▶ **INSTRUCTIONS TO FOLLOW**
Please find all lines in the data that hold the string "between" and copy them.

------ DATASET CONTENT

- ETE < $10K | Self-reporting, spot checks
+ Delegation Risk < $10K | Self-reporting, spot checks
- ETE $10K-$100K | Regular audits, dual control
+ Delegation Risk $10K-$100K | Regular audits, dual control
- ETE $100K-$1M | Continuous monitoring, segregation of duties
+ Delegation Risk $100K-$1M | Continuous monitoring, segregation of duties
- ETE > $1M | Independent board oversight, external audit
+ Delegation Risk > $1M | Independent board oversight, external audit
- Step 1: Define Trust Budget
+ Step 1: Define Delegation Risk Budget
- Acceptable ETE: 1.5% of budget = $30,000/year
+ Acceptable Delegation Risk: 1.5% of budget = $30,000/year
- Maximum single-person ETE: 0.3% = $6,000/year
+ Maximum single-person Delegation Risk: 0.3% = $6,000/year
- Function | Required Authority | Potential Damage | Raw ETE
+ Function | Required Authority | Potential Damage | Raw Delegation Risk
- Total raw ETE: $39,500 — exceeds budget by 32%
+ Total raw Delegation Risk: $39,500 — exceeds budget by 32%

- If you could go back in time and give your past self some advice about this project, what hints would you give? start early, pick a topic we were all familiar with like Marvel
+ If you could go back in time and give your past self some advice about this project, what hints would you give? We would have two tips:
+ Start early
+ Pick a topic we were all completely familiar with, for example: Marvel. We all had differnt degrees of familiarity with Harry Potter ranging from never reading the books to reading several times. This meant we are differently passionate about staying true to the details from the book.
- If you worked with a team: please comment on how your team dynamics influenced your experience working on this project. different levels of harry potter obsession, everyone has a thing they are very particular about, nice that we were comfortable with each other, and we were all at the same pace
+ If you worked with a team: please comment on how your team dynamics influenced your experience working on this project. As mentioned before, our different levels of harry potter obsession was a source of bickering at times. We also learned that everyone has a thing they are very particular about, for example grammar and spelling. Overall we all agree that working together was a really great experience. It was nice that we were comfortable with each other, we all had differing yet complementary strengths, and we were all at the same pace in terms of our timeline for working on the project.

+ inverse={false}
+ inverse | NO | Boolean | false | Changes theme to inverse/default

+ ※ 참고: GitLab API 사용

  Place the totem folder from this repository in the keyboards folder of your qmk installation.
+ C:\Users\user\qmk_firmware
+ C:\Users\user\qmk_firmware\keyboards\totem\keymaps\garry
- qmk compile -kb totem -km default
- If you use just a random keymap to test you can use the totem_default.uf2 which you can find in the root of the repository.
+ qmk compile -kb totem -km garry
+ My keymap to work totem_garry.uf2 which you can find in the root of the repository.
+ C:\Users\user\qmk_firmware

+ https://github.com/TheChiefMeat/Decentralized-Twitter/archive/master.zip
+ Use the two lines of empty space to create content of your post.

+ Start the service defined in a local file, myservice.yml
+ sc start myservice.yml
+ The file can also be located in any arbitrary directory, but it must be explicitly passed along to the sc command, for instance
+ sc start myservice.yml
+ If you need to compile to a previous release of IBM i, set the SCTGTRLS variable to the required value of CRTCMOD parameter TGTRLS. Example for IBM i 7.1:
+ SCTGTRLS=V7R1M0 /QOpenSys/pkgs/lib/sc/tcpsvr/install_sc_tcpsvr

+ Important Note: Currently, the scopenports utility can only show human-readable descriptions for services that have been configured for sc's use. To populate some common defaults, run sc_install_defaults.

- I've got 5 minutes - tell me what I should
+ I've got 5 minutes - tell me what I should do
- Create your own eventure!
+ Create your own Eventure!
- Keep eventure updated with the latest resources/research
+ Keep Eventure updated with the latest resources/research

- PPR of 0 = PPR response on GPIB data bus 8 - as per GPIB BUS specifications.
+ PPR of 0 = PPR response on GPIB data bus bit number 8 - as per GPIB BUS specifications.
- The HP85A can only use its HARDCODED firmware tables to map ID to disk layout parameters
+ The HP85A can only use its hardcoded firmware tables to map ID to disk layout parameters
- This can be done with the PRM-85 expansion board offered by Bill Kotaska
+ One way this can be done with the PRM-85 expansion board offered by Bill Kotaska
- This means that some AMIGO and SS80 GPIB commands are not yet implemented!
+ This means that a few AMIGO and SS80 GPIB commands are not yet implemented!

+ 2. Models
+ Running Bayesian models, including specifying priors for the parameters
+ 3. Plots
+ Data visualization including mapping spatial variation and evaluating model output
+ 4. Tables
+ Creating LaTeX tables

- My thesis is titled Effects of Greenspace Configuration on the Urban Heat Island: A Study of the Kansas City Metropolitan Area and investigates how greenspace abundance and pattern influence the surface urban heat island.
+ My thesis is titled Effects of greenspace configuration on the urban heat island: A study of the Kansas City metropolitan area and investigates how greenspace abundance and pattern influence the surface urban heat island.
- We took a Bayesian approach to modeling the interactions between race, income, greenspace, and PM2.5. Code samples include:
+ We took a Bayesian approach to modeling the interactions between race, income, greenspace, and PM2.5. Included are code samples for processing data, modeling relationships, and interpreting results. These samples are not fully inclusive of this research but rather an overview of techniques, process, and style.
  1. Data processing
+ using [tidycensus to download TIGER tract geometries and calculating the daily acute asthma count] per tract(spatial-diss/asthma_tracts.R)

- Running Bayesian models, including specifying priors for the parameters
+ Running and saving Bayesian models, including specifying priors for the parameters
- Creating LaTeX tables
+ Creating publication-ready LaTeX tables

------------

▶ **ANSWER TO THE PROBLEM**
- We took a Bayesian approach to modeling the interactions between race, income, greenspace, and PM2.5. Code samples include:
+ We took a Bayesian approach to modeling the interactions between race, income, greenspace, and PM2.5. Included are code samples for processing data, modeling relationships, and interpreting results. These samples are not fully inclusive of this research but rather an overview of techniques, process, and style.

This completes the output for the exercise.